Speaker orders Hansard staff to shut Davis’ mic off
NASSAU, BAHAMAS – A heated exchange erupted between Opposition Leader Philip Brave Davis and Deputy Prime Minister and Minister of Finance Peter Turnquest, over what the minister called the fiscal mismanagement of taxpayers’ dollars in The Bahamas under the previous administration, with Davis lashing back at Turnquest, insisting that he was misleading Parliament and the public to paint a rosier picture of the government.
At one point, Speaker of the House of Assembly Halson Moultrie ordered that Davis’ microphone be turned off as he refused to yield to the request of the chair.
Debate on the budget began in the House of Assembly yesterday.
Leading off the debate, pointing to what he called the fiscal mismanagement of the Progressive Liberal Party, charging that during the party’s five-year term it registered an aggregate deficit of just under $2.4 billion, almost $500 million per year.
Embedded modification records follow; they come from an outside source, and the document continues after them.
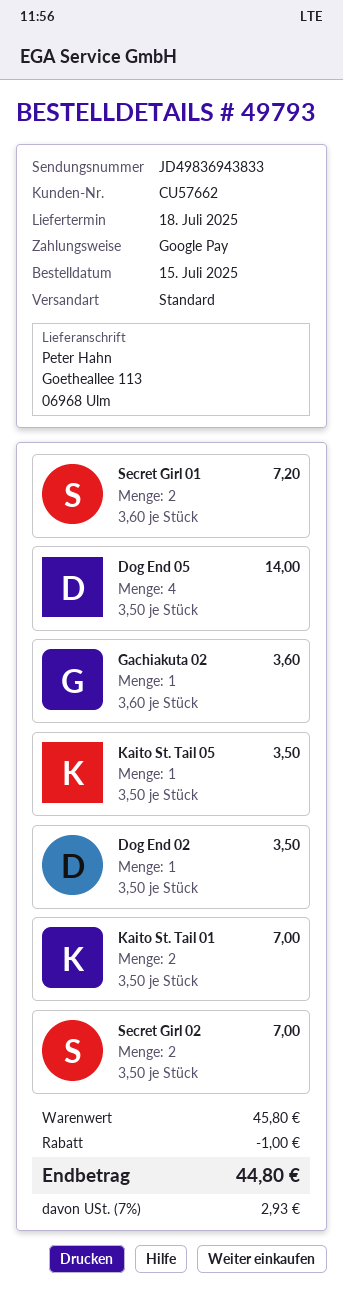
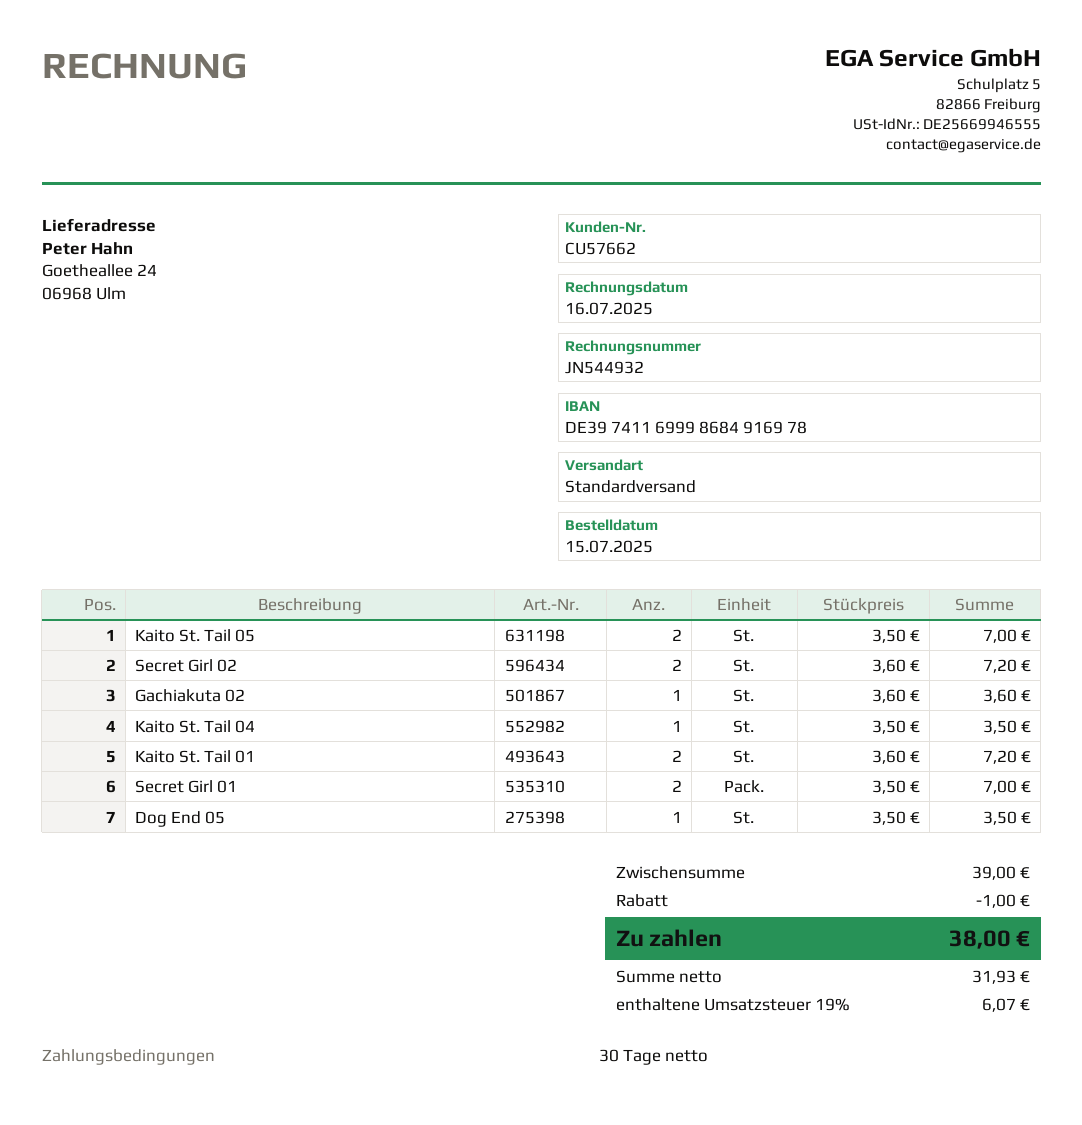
ship to: Goetheallee 113, 06968 Ulm -> Goetheallee 24, 06968 Ulm
Secret Girl 01: 2 x 3.60 = 7.20 -> 2 x 3.50 = 7.00
Dog End 05: 4 x 3.50 = 14.00 -> 1 x 3.50 = 3.50
Kaito St. Tail 05: 1 x 3.50 = 3.50 -> 2 x 3.50 = 7.00
Dog End 02: 1 x 3.50 = 3.50 -> none
Kaito St. Tail 01: 2 x 3.50 = 7.00 -> 2 x 3.60 = 7.20
Secret Girl 02: 2 x 3.50 = 7.00 -> 2 x 3.60 = 7.20
Kaito St. Tail 04: none -> 1 x 3.50 = 3.50
subtotal: 45.80 -> 39.00
tax: 7% = 2.93 -> 19% = 6.07
total: 44.80 -> 38.00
“To put that in perspective, no prior Bahamian government had even remotely come close to posting deficits on that scale,” Turnquest said.
He added, “Despite the disaster that was their fiscal record — the same record they never reference when speaking about this government — they are now feigning concern over the fiscal health of the country.
“Where was the opposition’s fiscal hawkishness when they were in government.
“They are… exposed Mr. Speaker, with much to say about fiscal rectitude when in opposition.”
Davis shot to his feet on a point of order and contended that the actual deficit, and not the “manufactured deficit” was $545.2 million in
There were objections from the governing side, but Davis continued.
“No Mr. Speaker, I am correcting him,” he said.
“I have asked for a point of order. In the year 2012/2013, the actual deficit was $545.2 million, which Mr. Speaker do not include all the unpaid bills that we met left in the draw. Point of order Mr. Speaker.
Moultrie pointed out that Turnquest made reference to the average deficit, while Davis was speaking to specifics.
He advised him to expound during his contribution.
Davis persisted, however, that Turnquest’s claims were “far from the truth” and could be evidenced.
He said, “No Mr. Speaker [because] by the time I speak people are going to forget, and I might forget, so I am correcting him now.
“If he is wrong now and is misleading us now, I am going to correct it now, and I have the right Mr. Speaker. I would hope you would allow that. The truth matters Mr. Speaker.”
As he continued to outline the budget deficits, ignoring the requests from the speaker to yield, Moultrie ordered, “In the Hansard booth, can you turn off the microphone of the member for Cat Island, Rum Cay and San San Salvador.”
St. Anne’s MP Brent Symonette chimed that Davis’ intervention was not a point of order and if could not remember the point during his contribution “that’s his problem”.
Turnquest insisted the public should not be confused by misinformation spewed by the opposition.
Pointing at Davis, the minister said, “Nobody comes in here to call anybody a liar because if you want to go that route, I can say some things about you; yes you.”
Turnquest said the decisions made in the 2019/2020 budget demonstrate to the Bahamian people have a “willing partner” in the government, which he noted was in the early stages of implementing critical and long-overdue structural reforms.
He said while this may not be glamorous or lend itself to “easy slogans” used by the opposition’s “propaganda machine”, they are important to The Bahamas’ success in an ultracompetitive global marketplace.
The minister underscored the projected deficit of $137 million in the upcoming budget, the lowest deficit to GDP ratio in The Bahamas, if achieved, in a decade.
“Unfortunately, the opposition would not know about these kinds of standards,” he said.
“They are more used to setting records like recording four consecutive credit downgrades and leading The Bahamas to junk bond status on the international credit market.
“Their track record includes $920 million in unrecorded bills to Bahamian and international vendors, running up unprecedented deficits and destroying the country’s fiscal health, and reputation.”
He said the 2019/2020 budget reflects the government’s commitment to fiscal responsibility, a holistic approach to taxation to reduce the burden on the poor, citizen empowerment and a sustainable approach to economic growth.
According to the minister, the Minnis administration has continued to improve the business process in The Bahamas to incentivize more entrepreneurship, execute sound management of the country’s fiscal affairs, while expanding its socio-economic agenda to “break the cycle of government dependency”.
Between July 2018 and April 2019, the government secured approximately $1.9 billion in total revenue, with value-added tax collections totaling around $69.3 million for the period — an increase of 21.5 percent over the previous fiscal period and around 66 percent of the budgeted amount.
The government anticipates a revenue shortfall of $240 million of its projected revenue target.
This was largely attributed to the new agreement with the gaming operators, the delayed implementation of the Revenue Enhancement Unit and the concessions granted to hotels and contractors with respect to the introduction of the VAT hike last July, from 7.5 percent to 12 percent.
Despite the shortfall, revenue increased by $373 million in 2018/2019, while on the expenditure front, total outlays came in at $2.6 billion, $259.1 million below the budgeted amount of the year.